— TASK ITEM —
An exact reproduction is needed of every line from the beginning of the data down to and including the line that contains "- Do bezumownego", minus the pictures.

— INPUT —
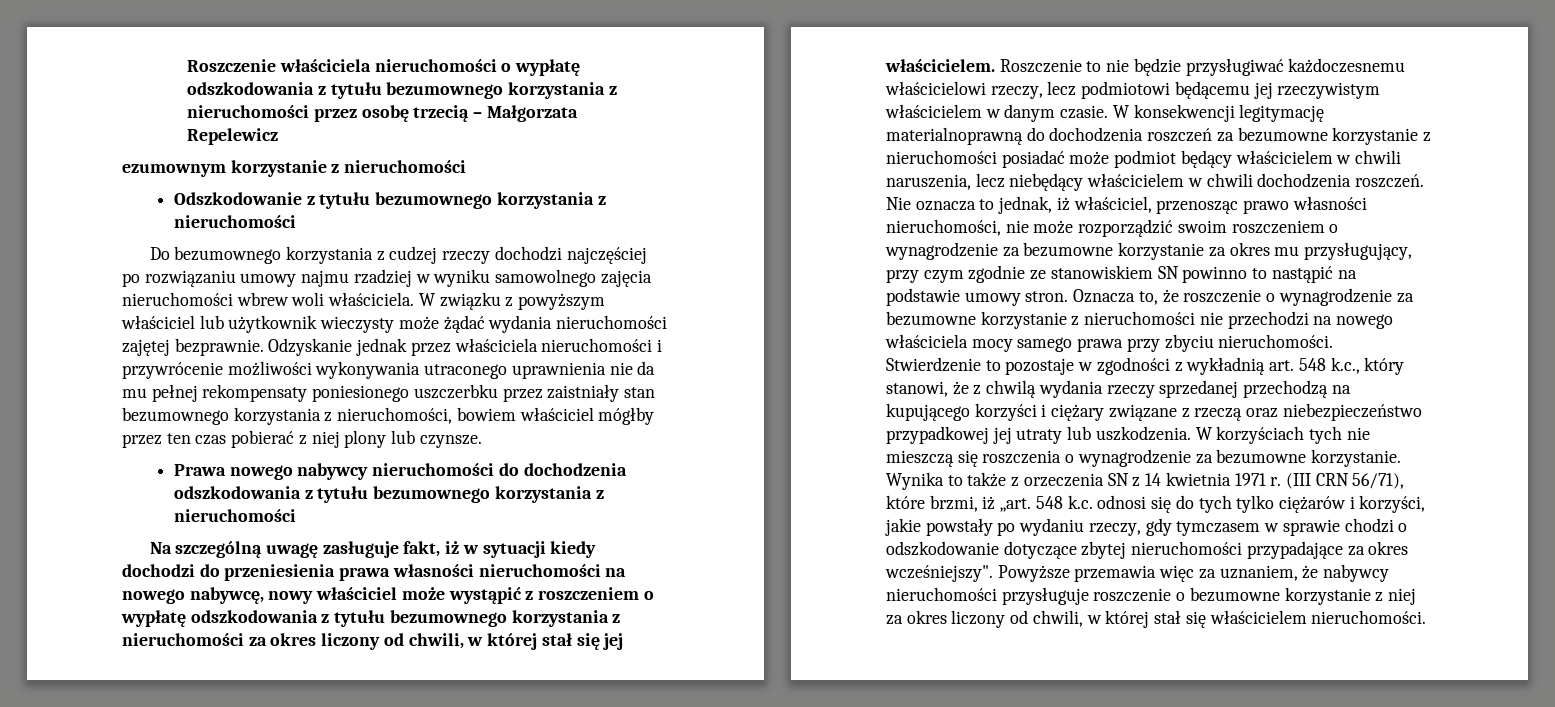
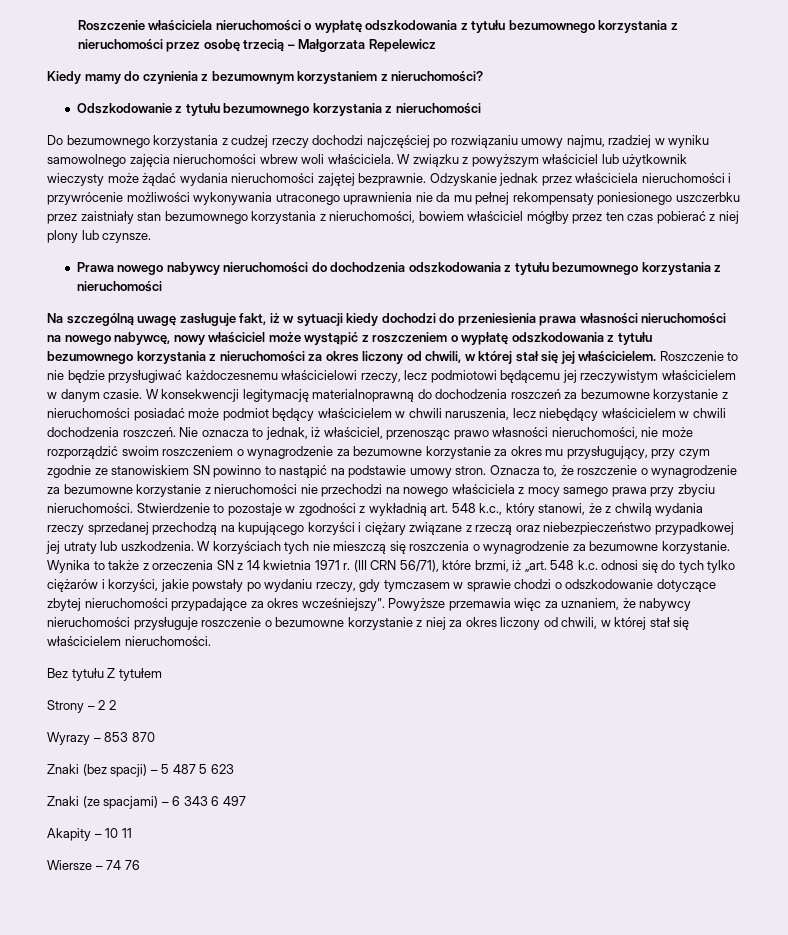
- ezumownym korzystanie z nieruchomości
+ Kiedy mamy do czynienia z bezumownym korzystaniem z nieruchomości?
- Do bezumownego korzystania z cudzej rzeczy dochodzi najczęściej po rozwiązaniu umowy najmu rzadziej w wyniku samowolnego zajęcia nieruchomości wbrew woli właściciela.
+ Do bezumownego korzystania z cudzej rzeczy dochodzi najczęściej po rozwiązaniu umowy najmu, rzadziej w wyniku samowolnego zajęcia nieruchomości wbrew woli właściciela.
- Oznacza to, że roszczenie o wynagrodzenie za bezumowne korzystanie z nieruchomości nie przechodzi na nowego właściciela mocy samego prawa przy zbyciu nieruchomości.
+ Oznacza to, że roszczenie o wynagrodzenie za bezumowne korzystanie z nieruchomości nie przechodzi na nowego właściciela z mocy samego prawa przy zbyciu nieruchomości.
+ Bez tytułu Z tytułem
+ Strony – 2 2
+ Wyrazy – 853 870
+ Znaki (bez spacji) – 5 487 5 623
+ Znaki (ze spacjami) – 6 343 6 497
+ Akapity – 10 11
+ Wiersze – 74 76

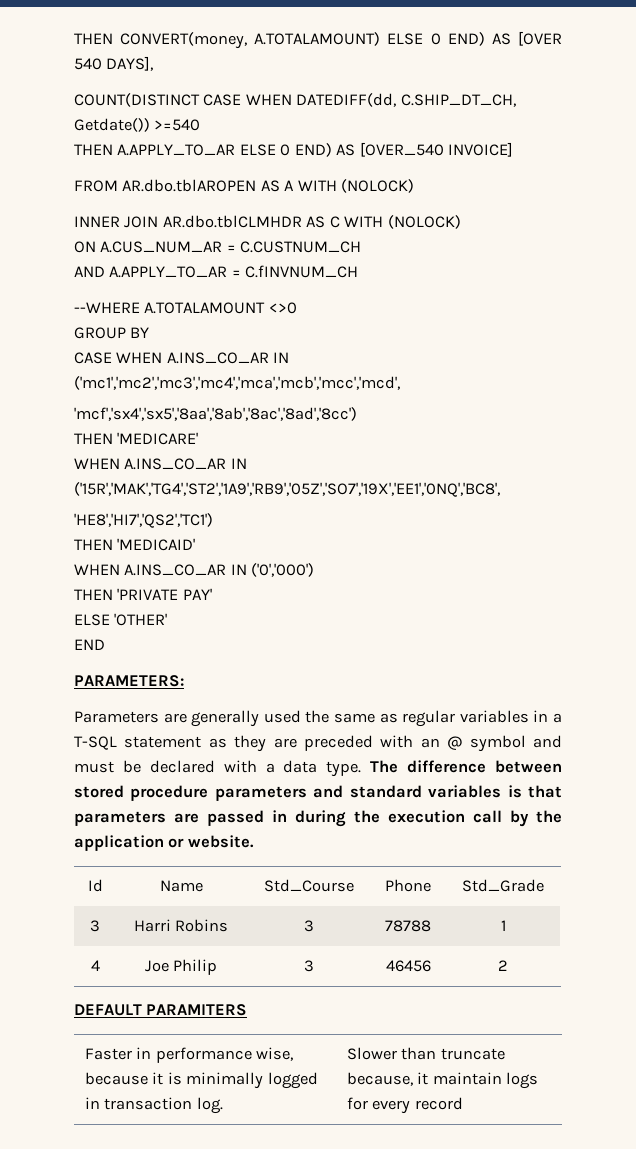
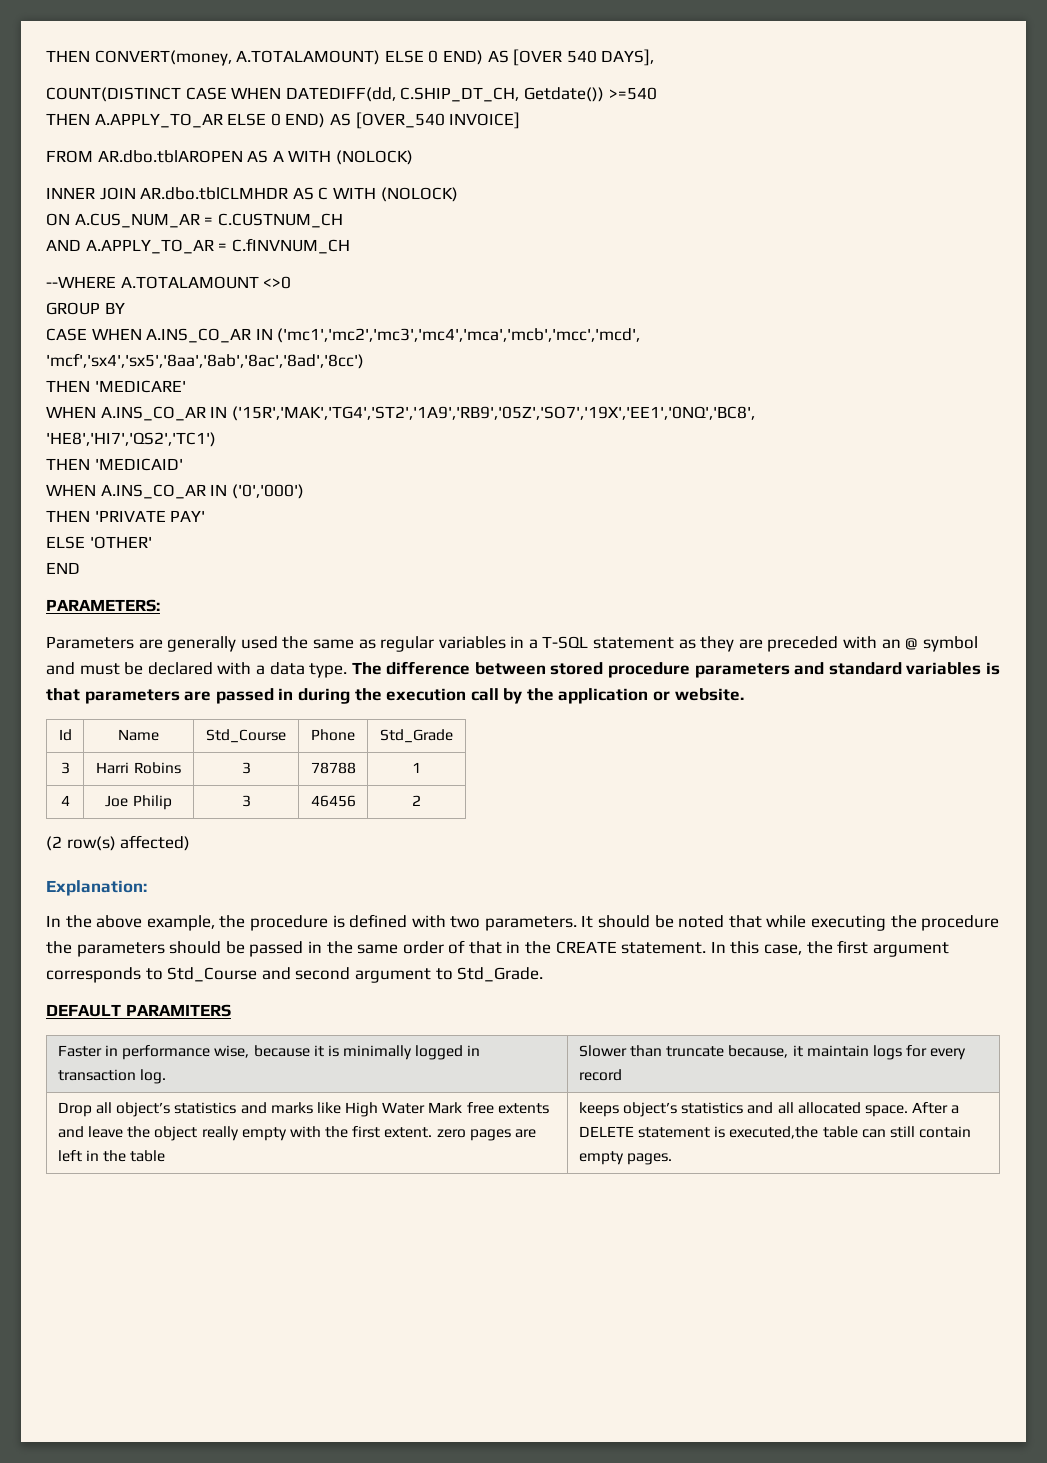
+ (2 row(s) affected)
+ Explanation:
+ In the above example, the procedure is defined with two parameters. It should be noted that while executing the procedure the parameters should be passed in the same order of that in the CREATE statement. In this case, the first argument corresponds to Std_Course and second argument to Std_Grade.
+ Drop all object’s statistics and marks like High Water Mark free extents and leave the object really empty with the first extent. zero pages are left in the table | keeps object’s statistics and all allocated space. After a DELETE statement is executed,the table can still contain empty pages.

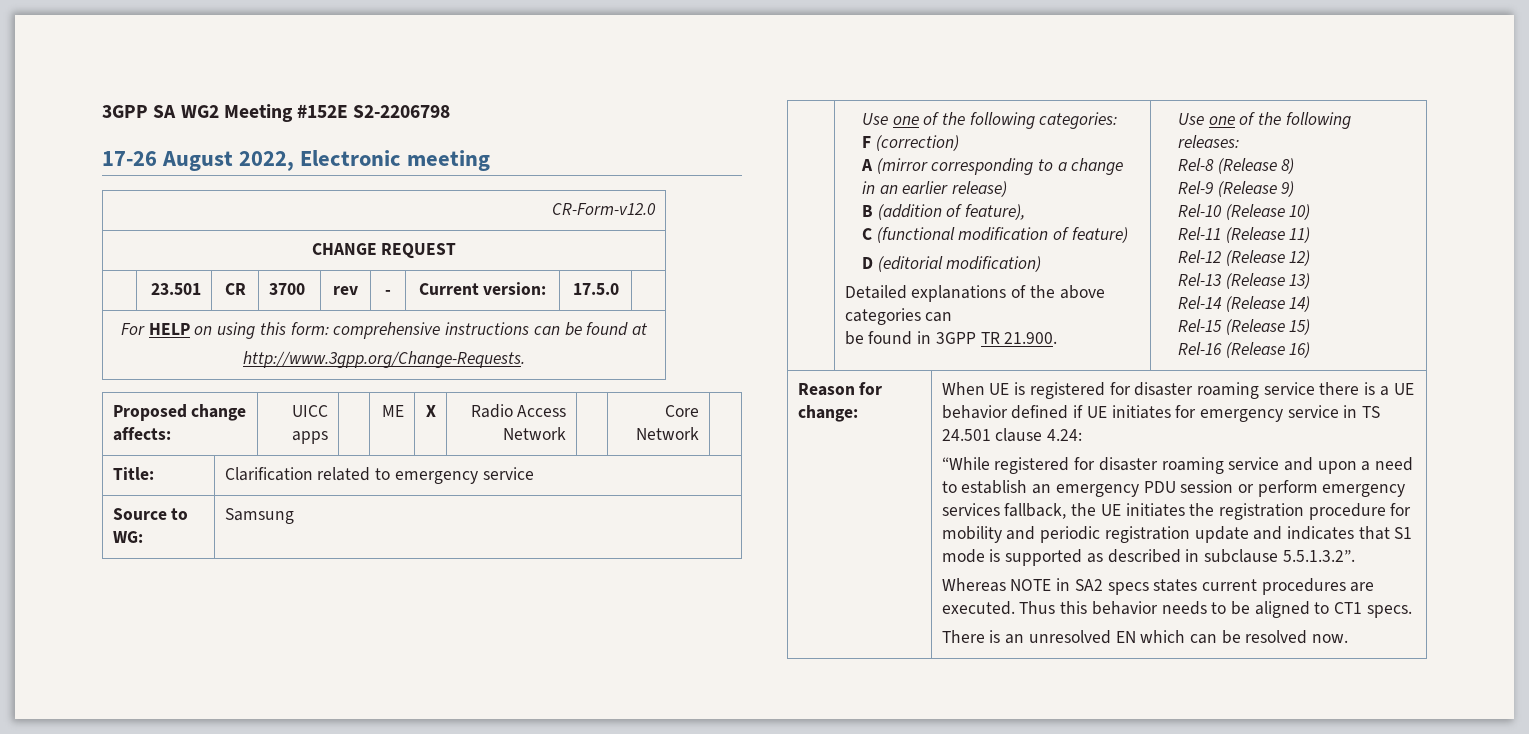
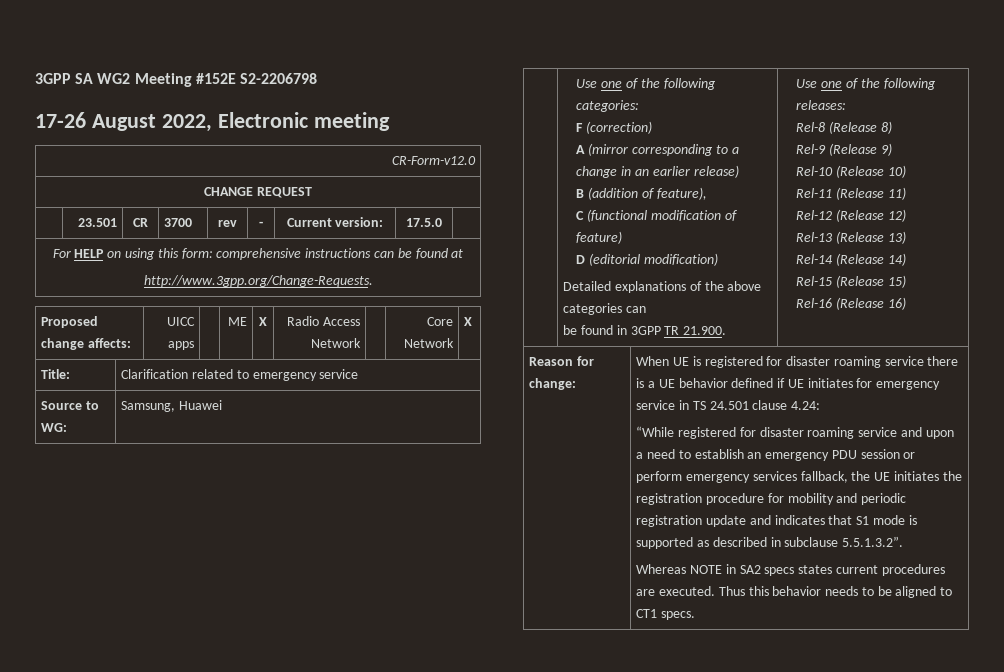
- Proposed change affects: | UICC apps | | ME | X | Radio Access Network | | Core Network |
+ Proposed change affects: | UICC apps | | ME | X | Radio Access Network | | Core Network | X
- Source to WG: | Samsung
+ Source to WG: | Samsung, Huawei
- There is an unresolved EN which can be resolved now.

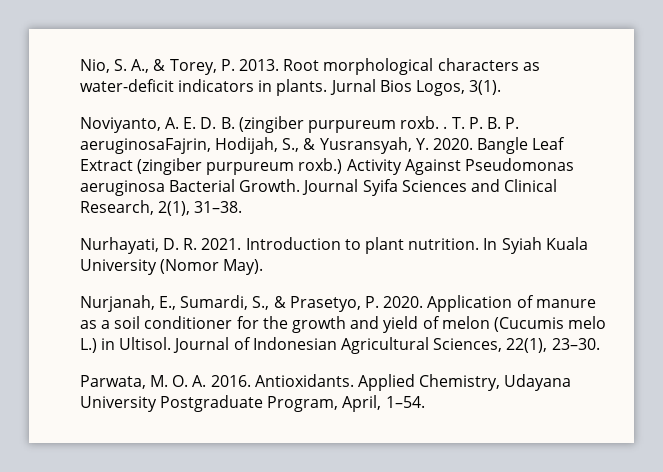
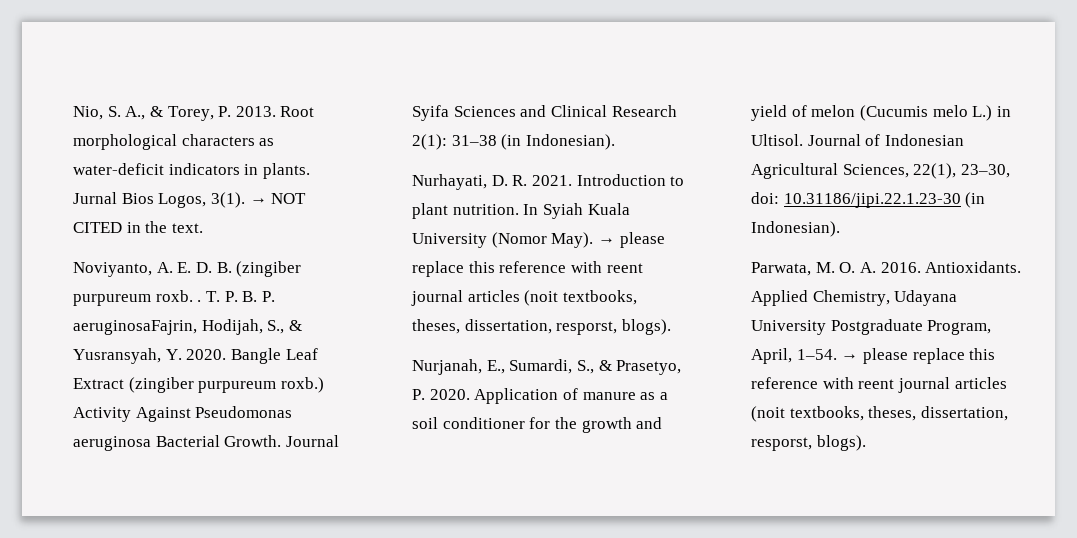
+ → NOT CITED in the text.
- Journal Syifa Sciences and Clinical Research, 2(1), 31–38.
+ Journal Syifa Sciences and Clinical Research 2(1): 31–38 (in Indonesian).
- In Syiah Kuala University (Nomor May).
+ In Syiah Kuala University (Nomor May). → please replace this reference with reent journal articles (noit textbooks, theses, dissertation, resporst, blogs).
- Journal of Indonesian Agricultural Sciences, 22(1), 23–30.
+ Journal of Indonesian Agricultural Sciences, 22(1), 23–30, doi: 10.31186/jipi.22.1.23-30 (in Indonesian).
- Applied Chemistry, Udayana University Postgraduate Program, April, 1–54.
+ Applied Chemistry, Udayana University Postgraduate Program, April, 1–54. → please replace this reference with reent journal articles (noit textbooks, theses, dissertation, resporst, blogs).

— COMPLETED EXERCISE —
- ezumownym korzystanie z nieruchomości
+ Kiedy mamy do czynienia z bezumownym korzystaniem z nieruchomości?
- Do bezumownego korzystania z cudzej rzeczy dochodzi najczęściej po rozwiązaniu umowy najmu rzadziej w wyniku samowolnego zajęcia nieruchomości wbrew woli właściciela.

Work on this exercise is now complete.